Yes, Whisper is designed to handle real-time transcription in a production environment. Its performance can be optimized by properly configuring your server-side code and ensuring a stable internet connection.
Can I use Whisper for offline transcription?
Currently, Whisper requires an internet connection to function as it needs to communicate with the OpenAI servers for transcription. Offline functionality is not available at this time.
How can I handle errors or issues when using Whisper?
When using Whisper, you can handle errors or issues by implementing error handling in your code. This can involve catching and logging errors, retrying operations, and providing user-friendly error messages.
Is there a cost associated with using Whisper?

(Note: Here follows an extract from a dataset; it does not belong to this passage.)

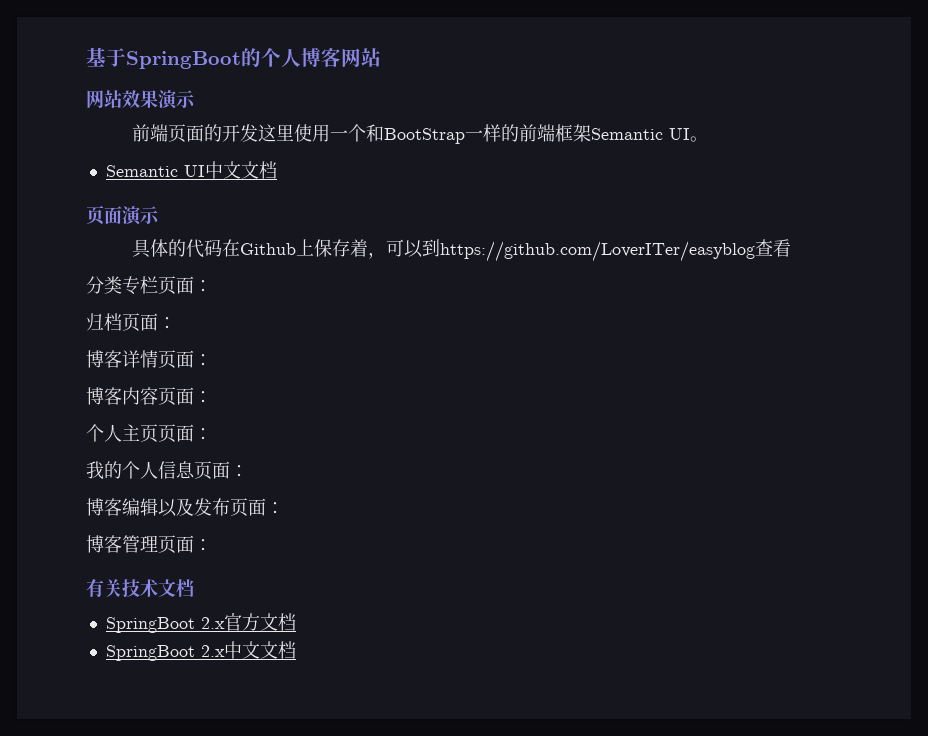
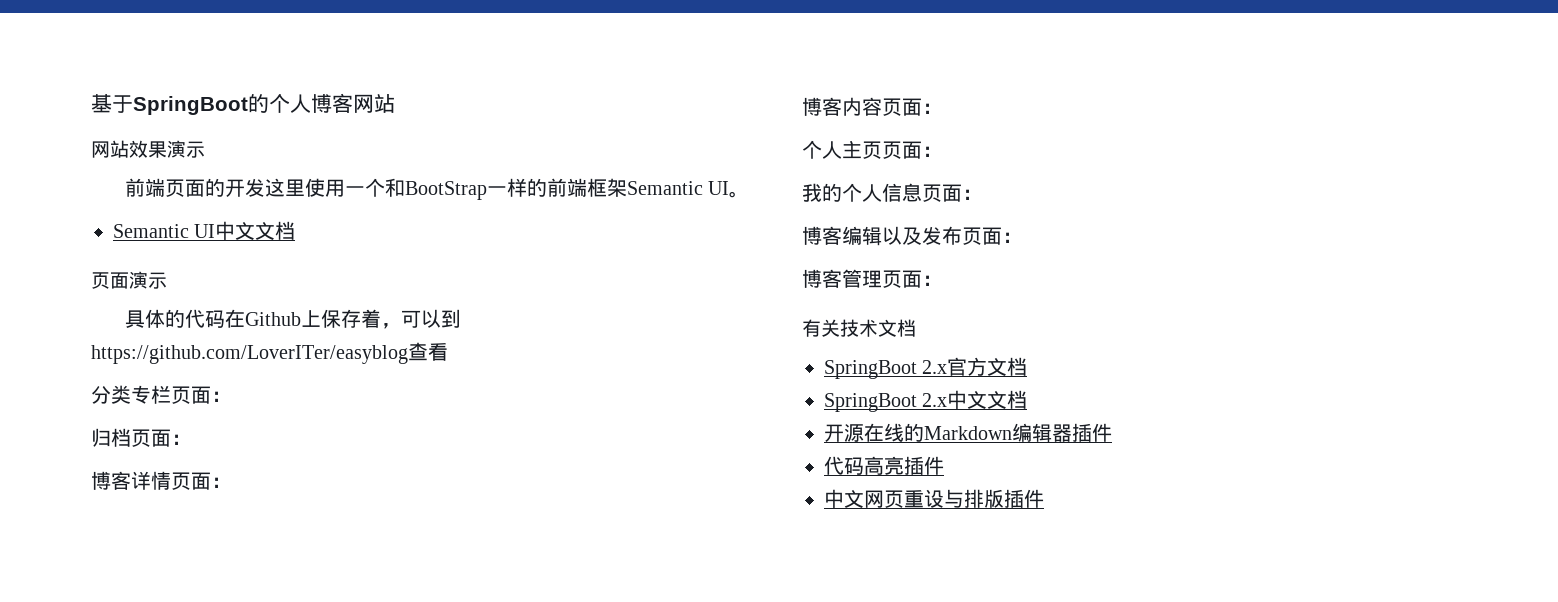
(296, 650) none -> [824,423,1112,443] [824,456,944,475] [824,489,1044,508] // 开源在线的Markdown编辑器插件 // 代码高亮插件 // 中文网页重设与排版插件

As of now, Whisper is an open-source project and can be used free of charge. However, it’s always a good idea to check the official OpenAI website for any updates regarding pricing.
Can I contribute to the development of Whisper?
Yes, as an open-source project, contributions to the development of Whisper are welcome. You can contribute by submitting pull requests on GitHub, reporting issues, or suggesting improvements.
Abiodun Sulaiman is a seasoned full-stack developer with a decade of hands-on experience in the JavaScript ecosystem. His expertise spans across web and mobile applications, making him adept at navigating complex project requirements and delivering robust solutions.